The main story of MF Global is that the crisis in Europe brought it down. Wrong story. The main story is that the firm dipped into customers’ paid-up accounts and moved the money. Where to? It’s not clear. How much money? It’s not yet clear. It may be over a billion dollars.
This is illegal, according to the rules.
Always before, the U.S. government and the brokerage comminity backed up firms. They promised investors that they would get their money back. That was then. This is now. Here is the new reality: the U.S. government is missing in action.
The new rule is this: you’re on your own.
This new rule applies to funds of all kinds. It’s not an official rule, but you had better believe that it’s a rule that the government will follow if the bureaucrats think that implementing it will not cause negative feedback from on high.
Here is how one professional commodities trader sees it.
Let me say it as clearly as I know how – if commodity brokerage firms can rob money from its customers’ segregated bank accounts, then customers of any financial firm – be it stocks or fixed income or life insurance or real estate trust or whatever – can be left holding an empty bag.
“Oh,” you might say, “but stock brokerage and banking customers are protected by the SIPC and FDIC and futures are not.” My word to you is this – don’t be so naive!
Segregated funds in a futures trading account were supposed to be guarded by the U.S.government. And the Uncle Sam is currently MIA.
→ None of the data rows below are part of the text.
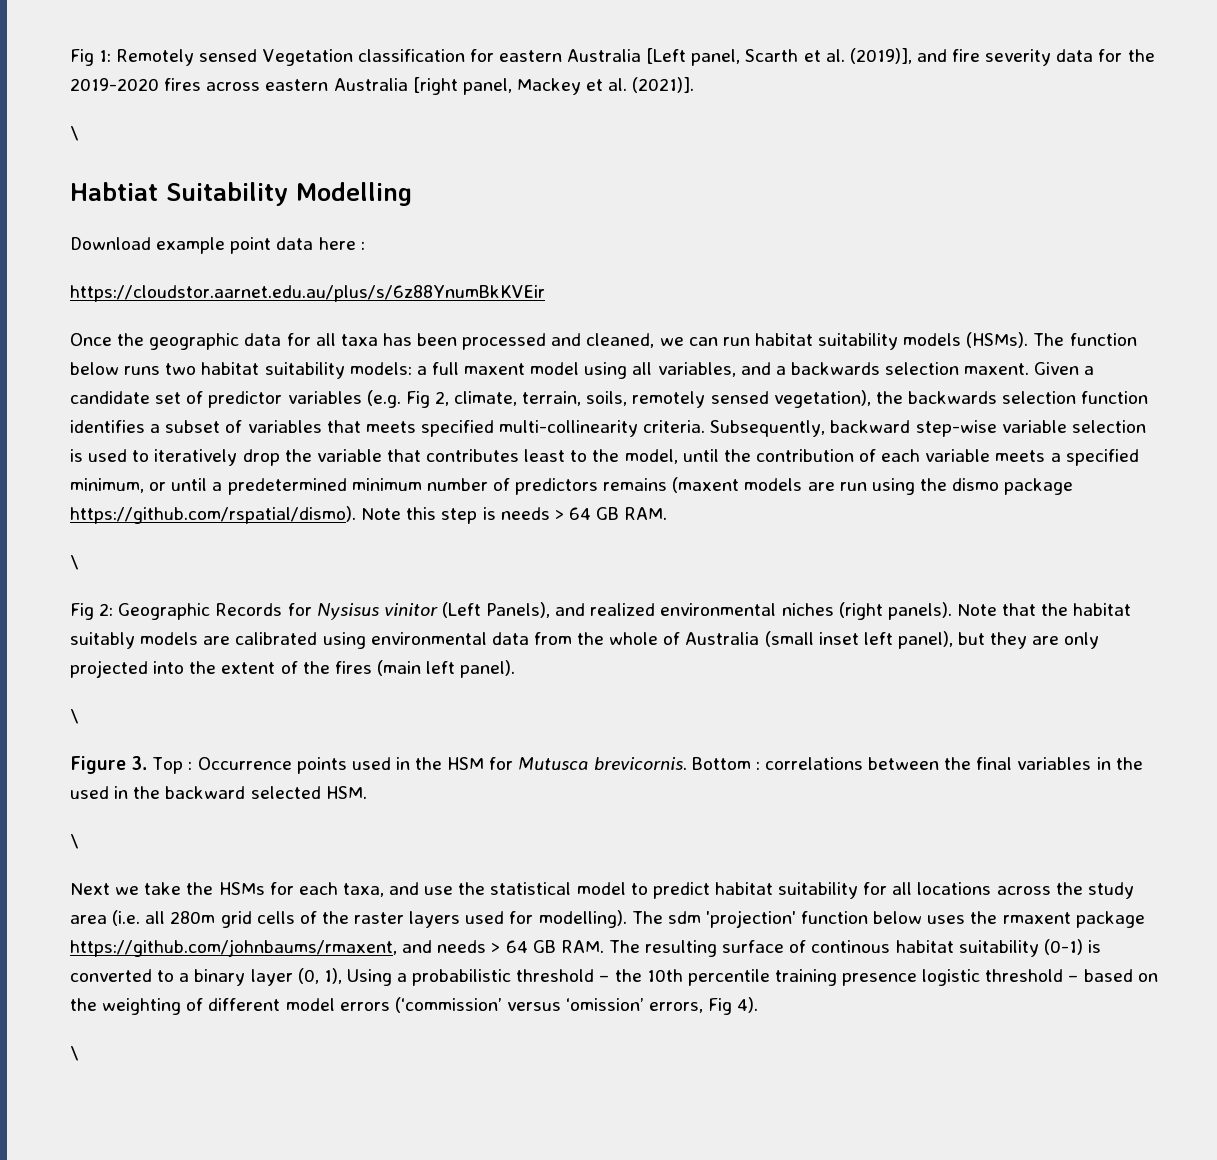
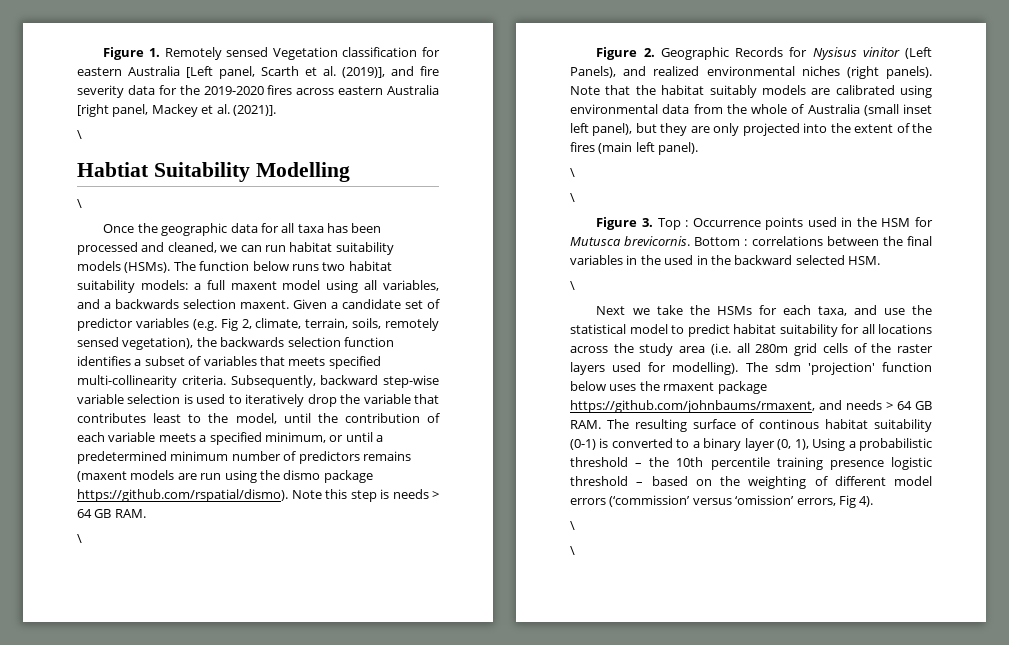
[70,49,112,66] Fig 1: -> [103,47,161,60] Figure 1.
[70,237,365,254] [70,285,545,302] Download example point data here : // https://cloudstor.aarnet.edu.au/plus/s/6z88YnumBkKVEir -> [77,199,82,208] \
[70,603,114,620] Fig 2: -> [596,47,655,60] Figure 2.
(79, 716) none -> [570,193,575,202] // \
(79, 1053) none -> [570,546,575,555] // \

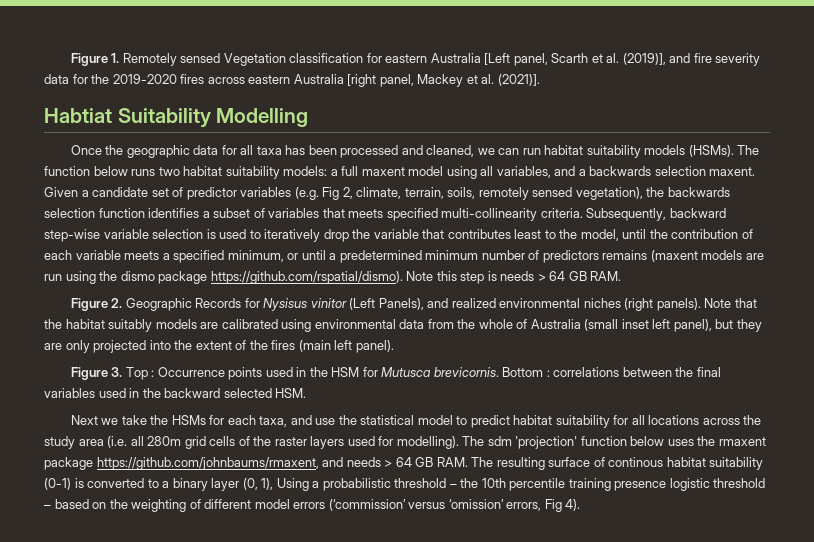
[77,130,82,139] // \ -> (540, 80) none
[77,199,82,208] // \ -> (309, 117) none
[77,534,82,543] // \ -> (622, 276) none
[570,168,575,177] [570,193,575,202] // \ // \ -> (394, 346) none
[626,255,661,265] in the -> (95, 393) none
[570,281,575,290] // \ -> (307, 393) none
[570,521,575,530] [570,546,575,555] // \ // \ -> (581, 505) none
If segregated funds in a futures account are not safe, what makes you think your money in a pension fund or real estate IRA or annuity is safe? Don’t fool yourself! MF Global is the tip of a very dangerous iceberg.
Politics, not the law, now sets the rules.
In a major crisis, you can be confident that a lot of people are going to find that what they thought were the rules are no longer the rules.
Mentally, be prepared for the loss of your digital funds. It may not happen, but the rules of engagement have changed.